- WHAT THIS TASK INVOLVES
Every line that contains the word "background" should be copied from the records below.

- Code change snippets
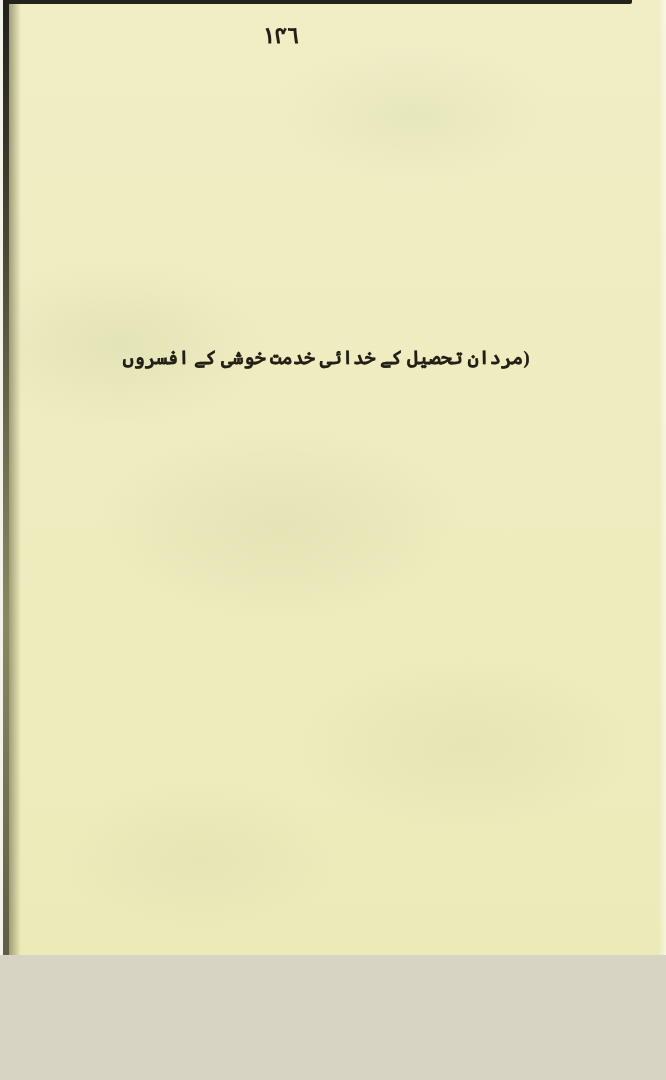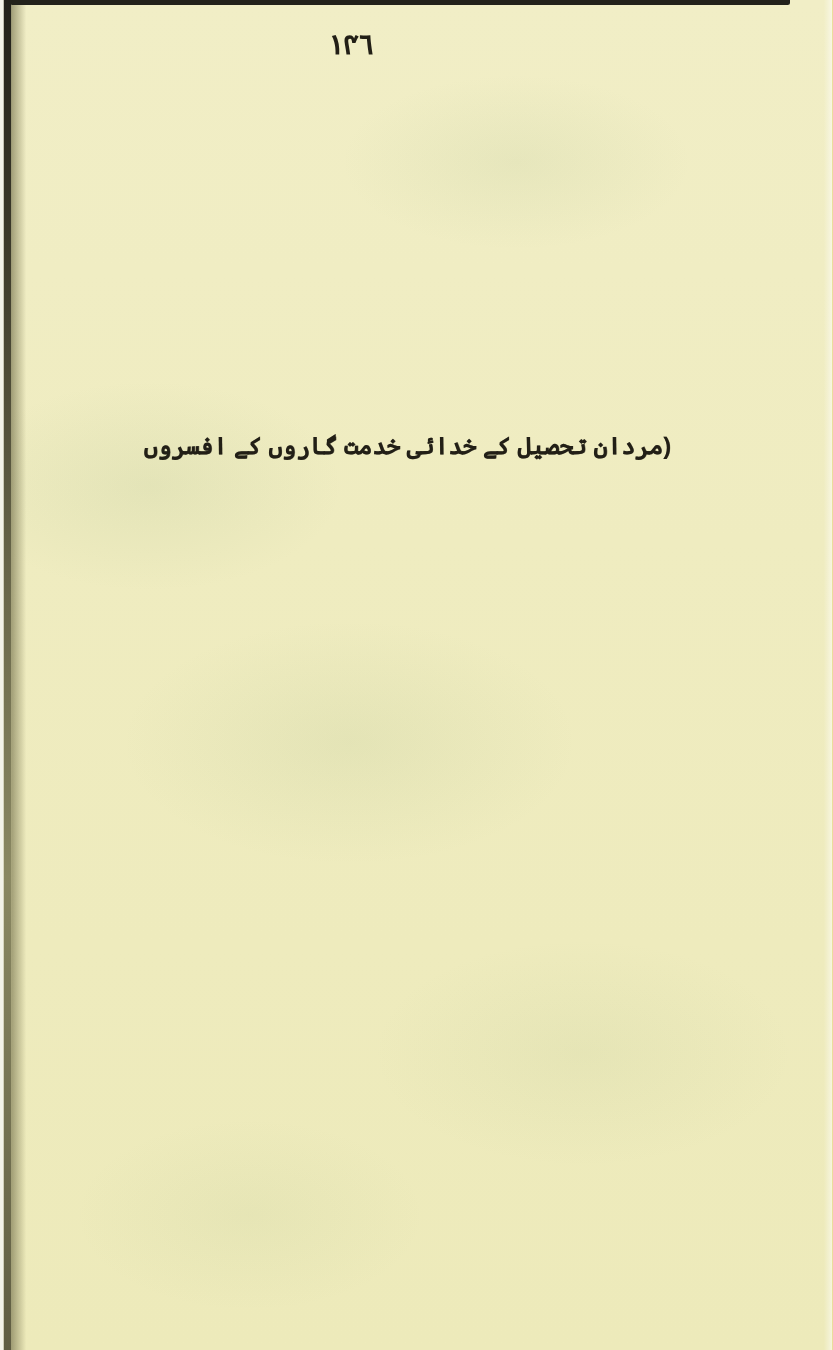--- a/index.html
+++ b/index.html
@@ -1,22 +1,22 @@
 <!DOCTYPE html>
 <html lang="ur"><head>
 <meta charset="utf-8">
 <style>
   html, body { margin: 0; padding: 0; background: #d8d4c4; }
   .scan {
     position: relative;
     width: 666px;
-    height: 1080px;
+    height: 955px;
     overflow: hidden;
-    background: #fde047;
-    font-family: Liberation Sans, sans-serif;
+    background: #5eead4;
+    font-family: Liberation Serif, serif;
   }
   
   .paper {
     position: absolute;
     inset: 0;
     background:
       radial-gradient(220px 120px at 18% 36%, rgba(143,168,118,0.12), transparent 70%),
       radial-gradient(200px 100px at 62% 12%, rgba(143,168,118,0.10), transparent 70%),
       radial-gradient(260px 140px at 42% 55%, rgba(134,160,108,0.10), transparent 70%),
       radial-gradient(240px 130px at 70% 78%, rgba(134,160,108,0.08), transparent 70%),
@@ -108,21 +108,21 @@
 
     <div>
       <div class="line full">اپنی معصومیت کا ثبوت دینے کے لئے جائے گا ۔ اس کی قانون کی</div>
       <div class="line full">پابندی کی صلاحیت کم نہ ہوگی ۔ وہ اخلاقی مجبوری سے قانون شکنی</div>
       <div class="line full">کرے گا ۔ چور ، ڈاکوؤں کے جیل جانے سے آزادی نہیں مل سکتی</div>
       <div class="line full">بے گناہ کی قربانی ہی نتیجہ خیز ہوتی ہے ۔ سول نافرمانی کرنے والے</div>
       <div class="line end">کو خدا کا فرماں بردار بننا پڑے گا ۔</div>
     </div>
 
     <div>
-      <div class="line center">(مردان تحصیل کے خدائی خدمت گاروں کے افسروں</div>
+      <div class="line center">(مردان تحصیل کے خدائی خدمت خوشی کے افسروں</div>
     </div>
 
     <div>
       <div class="line full">گاندھی جی :۔ آج کئی دنوں سے میں خدائی خدمت گاروں کے</div>
       <div class="line full">افسروں سے مل رہا ہوں ۔ یوں تو میں آج کل خاموش</div>
       <div class="line full">رہتا ہوں ۔ اب یہ بھی دیکھتے ہیں گلا خراب ہو جانے کی وجہ سے</div>
       <div class="line full">میری آواز بھی نہیں نکلتی ہے ۔ فقط آپ سے بات چیت کرنے</div>
       <div class="line end">کے لئے خاموشی کو چھوڑتا ہوں ۔</div>
     </div>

- ANSWER BOX
   html, body { margin: 0; padding: 0; background: #d8d4c4; }
-    background: #fde047;
+    background: #5eead4;
     background:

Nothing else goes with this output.